I attempted to train with sigmoid activations and the BCE loss, but to no avail. Subsequently, I positioned the task in a way that should be eaiser for the model to train on (softmax, cross entropy loss), but again no go, same results.

At this point I am becoming convinced that the model fails to generalize to unseen data.

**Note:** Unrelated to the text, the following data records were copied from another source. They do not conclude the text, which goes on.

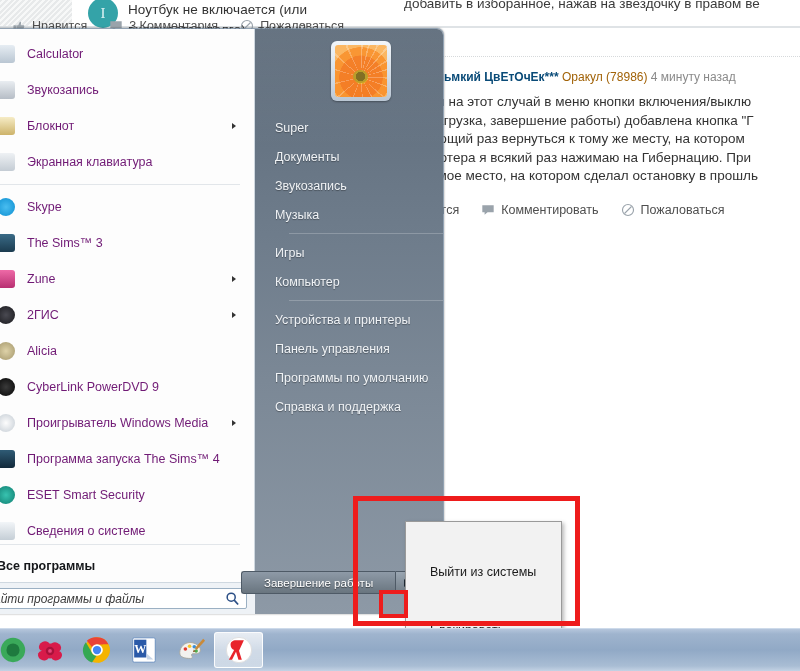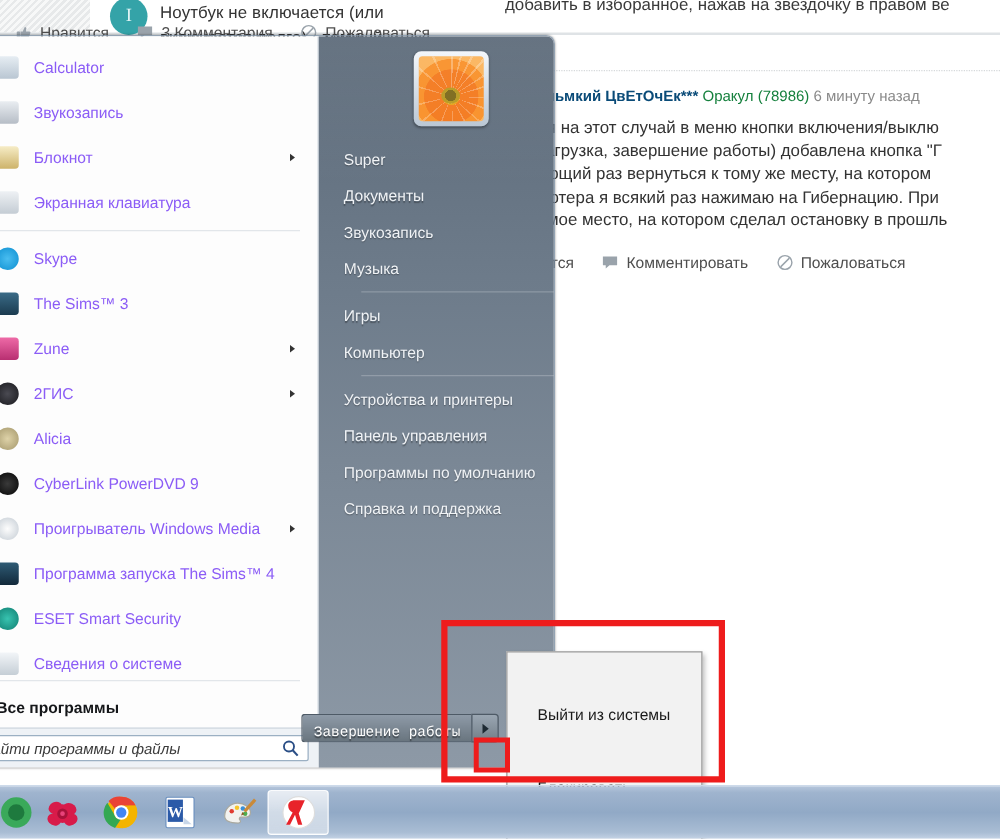"Calculator" .prog-label { color: #8b5cf6 -> #701a75 }
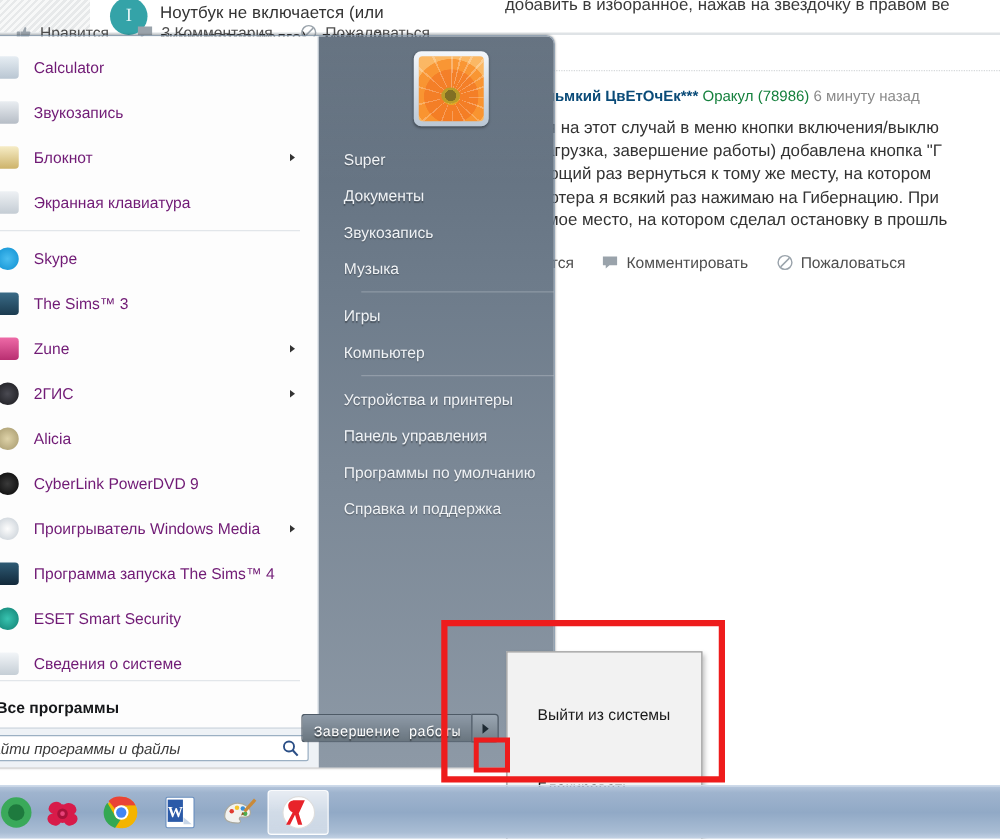"Оракул (78986)" .ans2-meta .rank { color: #15803d -> #a16207 }
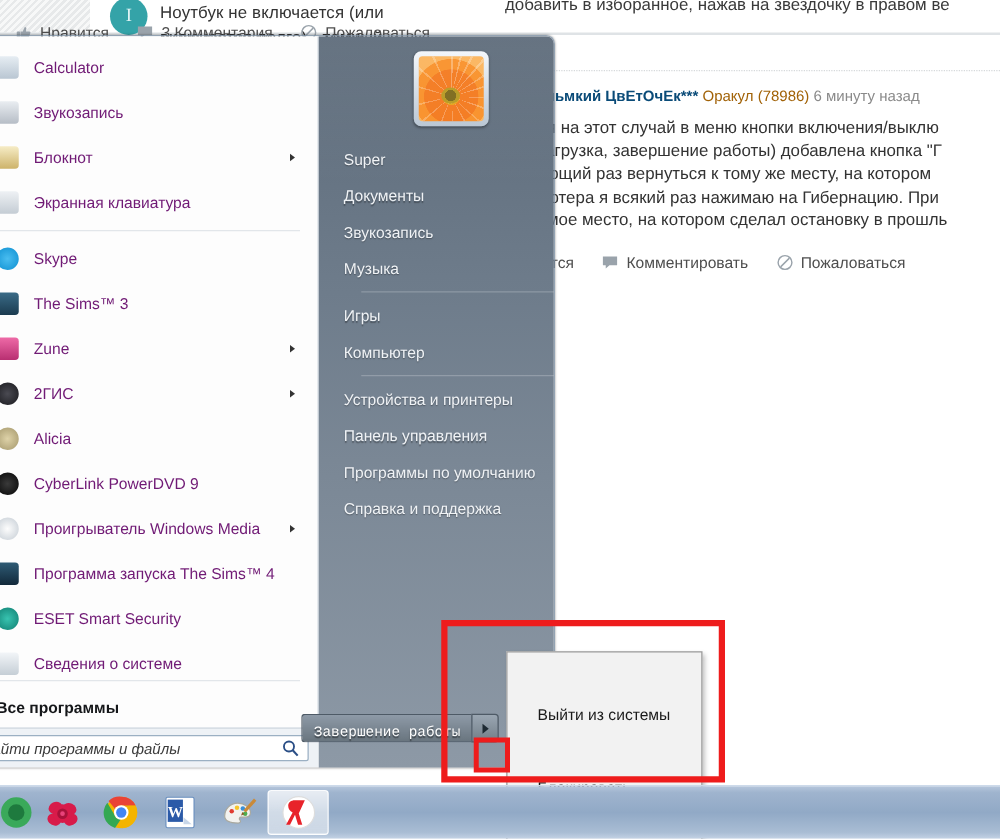"6 минуту назад" span.time { text: 6 -> 4 }
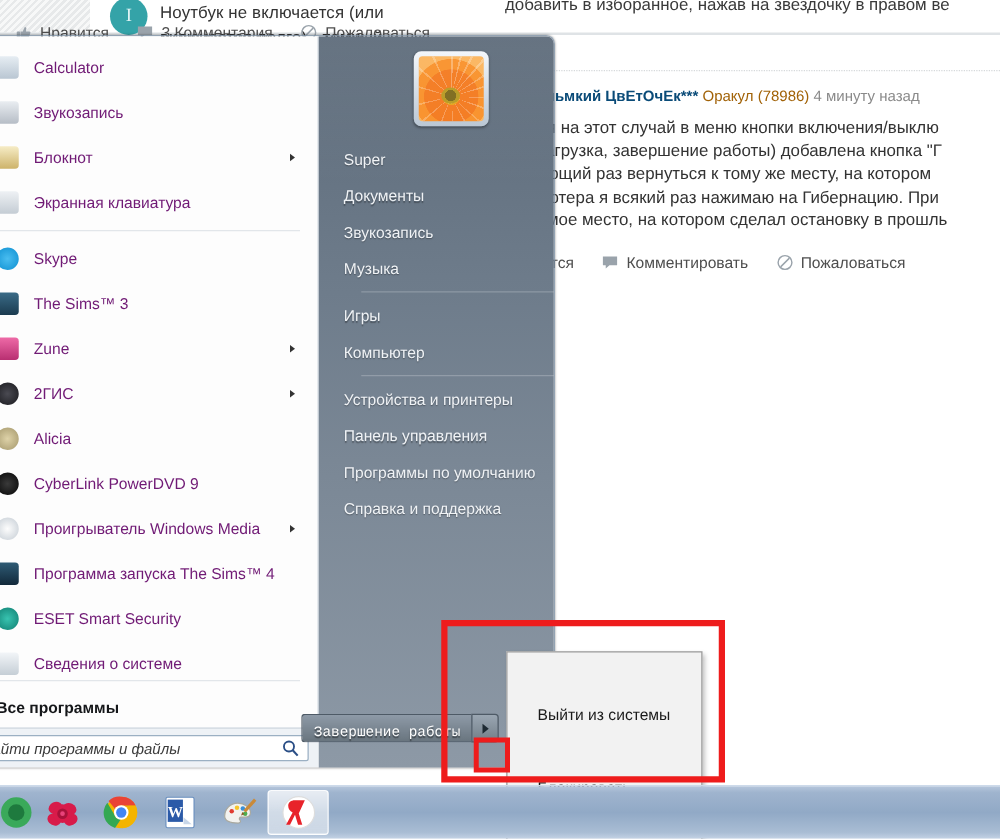"Завершение работы" .shutdown-btn { align-items: flex-end -> center; font-family: Liberation Mono, monospace -> none; padding: 0 9px -> 0 22px }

It could also explain some of the results I am seeing on kaggle - the disparity between the scores people get locally (with probably not the greatest way of sampling the validation set) vs their performance when they submit to the LB.

To undertand this better, one additional datapoint I could collect is my model's performance on the train set. It achieves a low loss but what are its accuracy and f1?